## Assigned task
Except for the pictures, retype the records that follow exactly.

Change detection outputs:

- - - - - - -

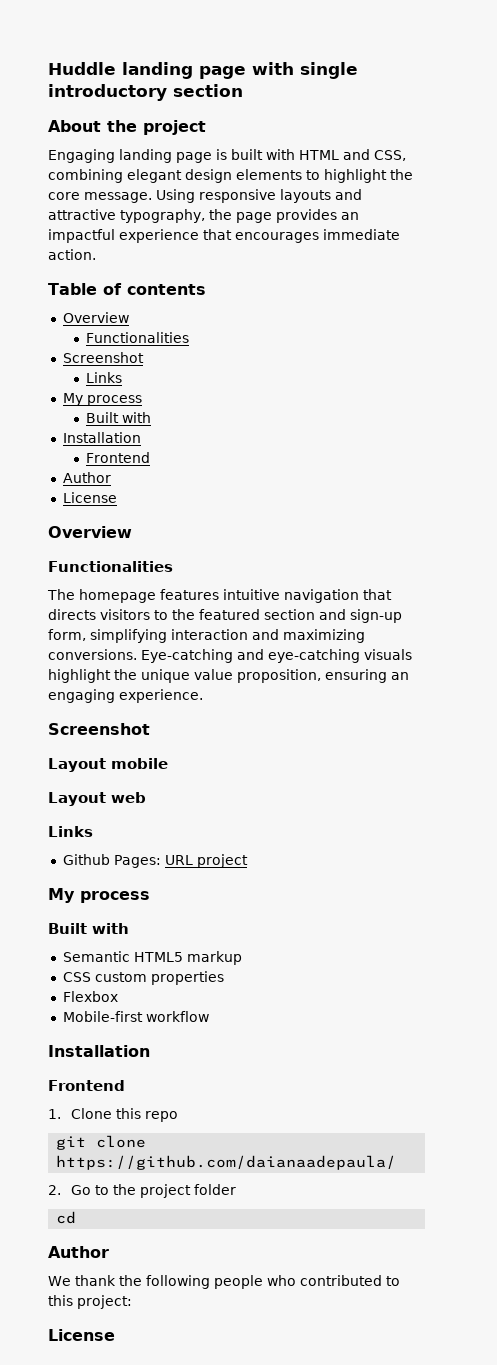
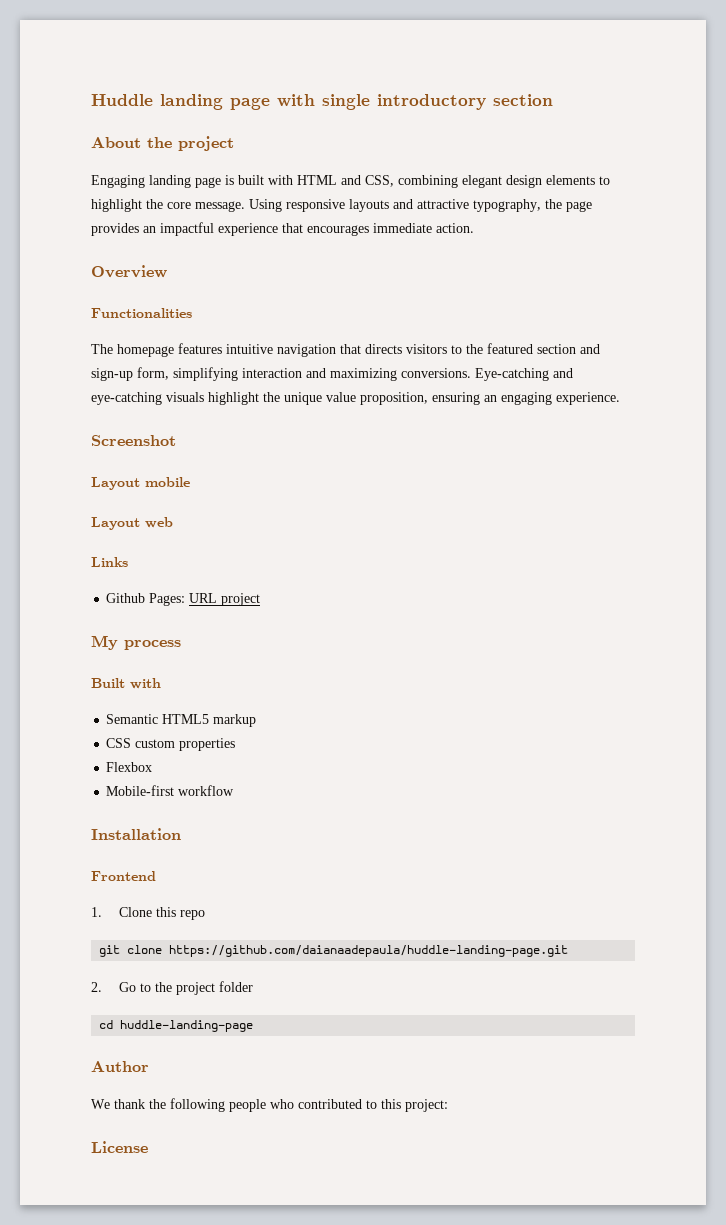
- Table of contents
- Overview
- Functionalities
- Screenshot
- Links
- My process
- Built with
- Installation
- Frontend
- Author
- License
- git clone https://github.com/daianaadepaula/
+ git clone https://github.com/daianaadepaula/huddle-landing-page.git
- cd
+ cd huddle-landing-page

- - - - - - -

## Exercise result
- Table of contents
- Overview
- Functionalities
- Screenshot
- Links
- My process
- Built with
- Installation
- Frontend
- Author
- License
- git clone https://github.com/daianaadepaula/
+ git clone https://github.com/daianaadepaula/huddle-landing-page.git
- cd
+ cd huddle-landing-page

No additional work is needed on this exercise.